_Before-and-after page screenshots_
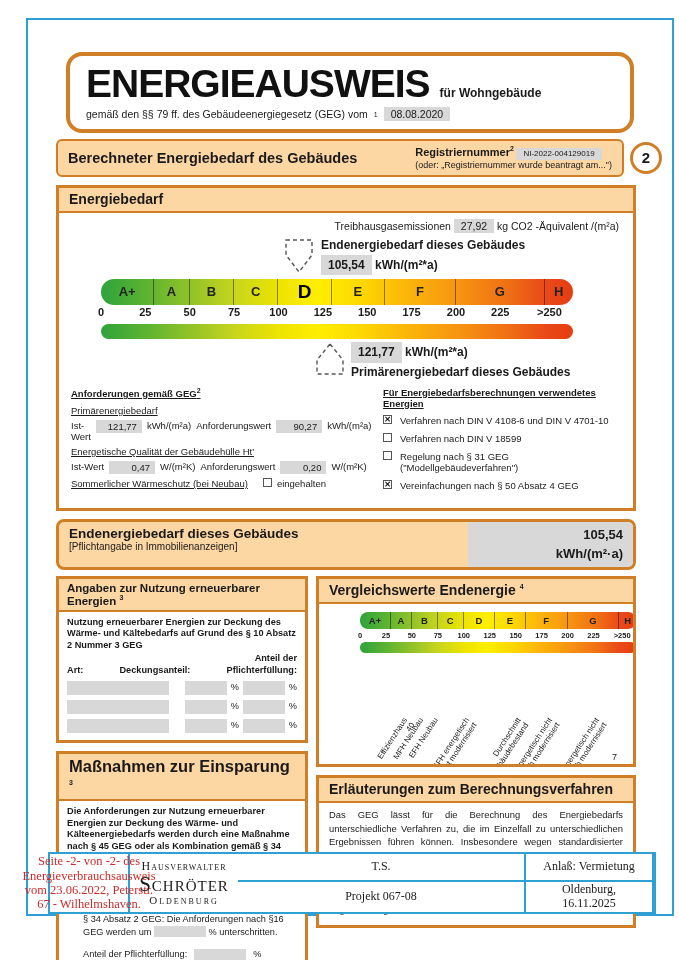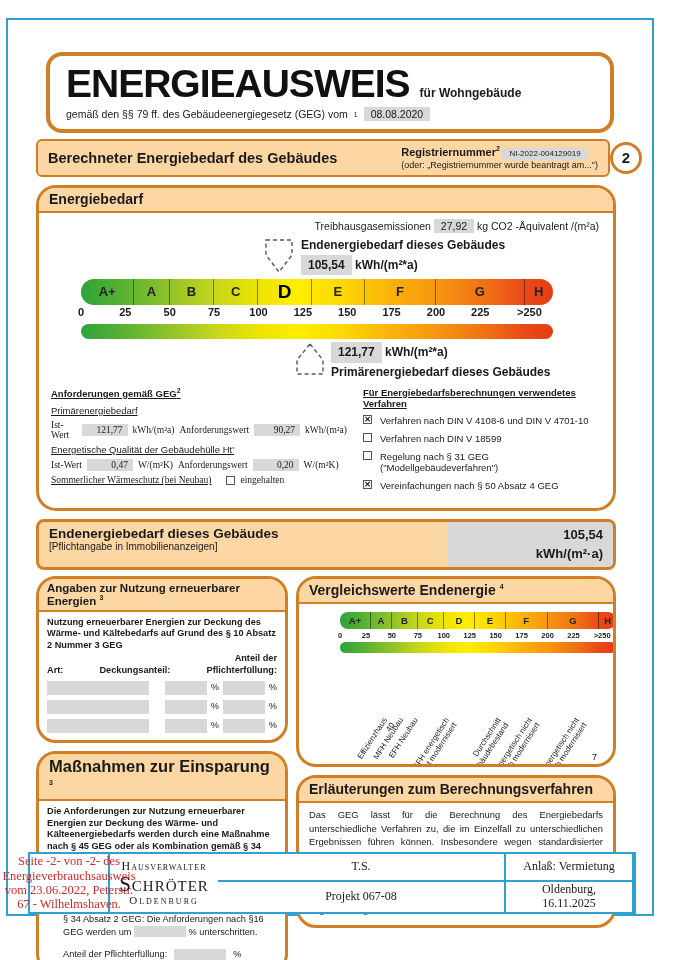--- a/index.html
+++ b/index.html
@@ -2,42 +2,42 @@
 <html style="--frame_blue: #2da0d4; --accent_orange: #d07f26; --panel_peach: #fcd6a3; --value_grey: #d8d8d8; --footer_red: #cc2b2b;"><head>
 <meta charset="utf-8">
 <style>
   :root{
     --frame_blue:#2da0d4; --accent_orange:#d07f26; --panel_peach:#fcd6a3;
     --value_grey:#d8d8d8; --footer_red:#cc2b2b;
   }
   *{box-sizing:border-box; margin:0; padding:0;}
   body{background:#fff; font-family:"Liberation Sans", sans-serif; color:#1a1a1a;}
   .sheet{position:relative; width:679px; height:960px; background:#fff; overflow:hidden;}
-  .frame{position:absolute; left:6px; top:18px; width:648px; height:898px;
+  .frame{position:absolute; left:26px; top:18px; width:648px; height:898px;
          border:2px solid var(--frame_blue);}
   
   .header-box{margin:32px 38px 6px 38px; border:4px solid var(--accent_orange);
               border-radius:16px; padding:6px 16px 8px 16px; background:#fff;}
   .h-title-row{display:flex; align-items:baseline; gap:10px;}
   .h-title{font-size:39px; font-weight:800; letter-spacing:-1px; color:#111;}
   .h-sub{font-size:12px; font-weight:700;}
   .h-law{font-size:10.5px; margin-top:1px; display:flex; align-items:center; gap:6px;}
   .gval{background:var(--value_grey); padding:1px 7px; display:inline-block; text-align:right;}
   sup{font-size:7px;}
   
-  .title-row{display:flex; align-items:center; margin:6px 10px 8px 28px; }
+  .title-row{display:flex; align-items:center; margin:6px 10px 8px 28px; gap:6px;}
   .title-bar{flex:1; background:var(--panel_peach); border:2px solid var(--accent_orange);
              border-radius:6px; padding:4px 10px; display:flex; align-items:center; justify-content:space-between;}
   .tb-title{font-size:14.5px; font-weight:700;}
   .tb-reg{font-size:9px; text-align:left; line-height:1.25;}
   .tb-reg b{font-size:11px;}
   .page-circle{width:32px; height:32px; border:3px solid var(--accent_orange); border-radius:50%;
                display:flex; align-items:center; justify-content:center; font-weight:700; font-size:15px; background:#fff;}
   
-  .obox{border:3px solid var(--accent_orange); border-radius:20px; background:#fff; overflow:hidden;}
+  .obox{border:3px solid var(--accent_orange); border-radius:0; background:#fff; overflow:hidden;}
   .obox-head{background:var(--panel_peach); padding:3px 10px 4px 10px; font-weight:700; font-size:14px;
              border-bottom:2px solid var(--accent_orange);}
   .energie{margin:0 36px 8px 28px;}
   .ghg-row{text-align:right; font-size:10.5px; margin:6px 14px 0 0;}
   
   .chart{position:relative; height:148px; margin:2px 12px 0 12px;}
   .ptr{position:absolute;}
   .lbl-top{position:absolute; left:250px; top:1px; font-size:12px; font-weight:700; line-height:1.55;}
   .lbl-bot{position:absolute; left:280px; top:107px; font-size:12px; font-weight:700; line-height:1.55;}
   .band{position:absolute; left:30px; top:44px; width:472px; height:26px; border-radius:13px;
@@ -50,21 +50,21 @@
   .ticks{position:absolute; left:30px; top:71px; width:472px; height:14px; font-size:11px; font-weight:700;}
   .ticks span{position:absolute; transform:translateX(-50%); white-space:nowrap;}
   .strip{position:absolute; left:30px; top:89px; width:472px; height:15px; border-radius:8px;
         background:linear-gradient(90deg,#2ea33c 0%,#5fb430 10%,#97c427 20%,#c6d51d 28%,#eee400 38%,#ffee00 46%,#fdd803 55%,#fbb50a 65%,#f79311 76%,#f07014 86%,#e94a18 94%,#e63c12 100%);}
   
   .cols{display:flex; gap:16px; padding:4px 12px 10px 12px; font-size:9.5px;}
   .col-l{width:296px;}
   .col-r{flex:1;}
   .u{text-decoration:underline;}
   .b{font-weight:700;}
-  .row{display:flex; align-items:center; gap:5px; margin:4px 0;font-family:Liberation Serif, serif;}
+  .row{display:flex; align-items:flex-start; gap:5px; margin:4px 0;}
   .gv-sm{background:var(--value_grey); padding:1px 5px; min-width:46px; text-align:right; display:inline-block;}
   .cbx{display:inline-block; width:9px; height:9px; border:1px solid #555; font-size:8px; line-height:8px;
        text-align:center; color:#111; font-weight:700; flex:none;}
   .vf-item{display:flex; gap:8px; margin:7px 0; align-items:flex-start;}
   .mt6{margin-top:6px;} .mt3{margin-top:3px;}
   
   .banner{margin:0 36px 6px 28px; background:var(--panel_peach); border:3px solid var(--accent_orange);
           border-radius:8px; display:flex; align-items:stretch; justify-content:space-between; overflow:hidden;}
   .banner-txt{padding:4px 10px;}
   .banner-title{font-size:13.5px; font-weight:700;}
@@ -231,21 +231,21 @@
           <span class="gv-sm">0,20</span>
           <span>W/(m²K)</span>
         </div>
         <div class="row mt3">
           <span class="u">Sommerlicher Wärmeschutz (bei Neubau)</span>
           <span class="cbx" style="margin-left:10px;"></span>
           <span>eingehalten</span>
         </div>
       </div>
       <div class="col-r">
-        <div class="b u">Für Energiebedarfsberechnungen verwendetes Verfahren</div>
+        <div class="b u">Für Energiebedarfsberechnungen verwendetes Energien</div>
         <div class="vf-item mt6">
           <span class="cbx">✕</span>
           <span>Verfahren nach DIN V 4108-6 und DIN V 4701-10</span>
         </div>
         <div class="vf-item">
           <span class="cbx"></span>
           <span>Verfahren nach DIN V 18599</span>
         </div>
         <div class="vf-item">
           <span class="cbx"></span>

_What you are asked to do_
Every line above that carries the string "Energiebedarfsberechnungen" should be copied.

_Finished exercise_
-        <div class="b u">Für Energiebedarfsberechnungen verwendetes Verfahren</div>
+        <div class="b u">Für Energiebedarfsberechnungen verwendetes Energien</div>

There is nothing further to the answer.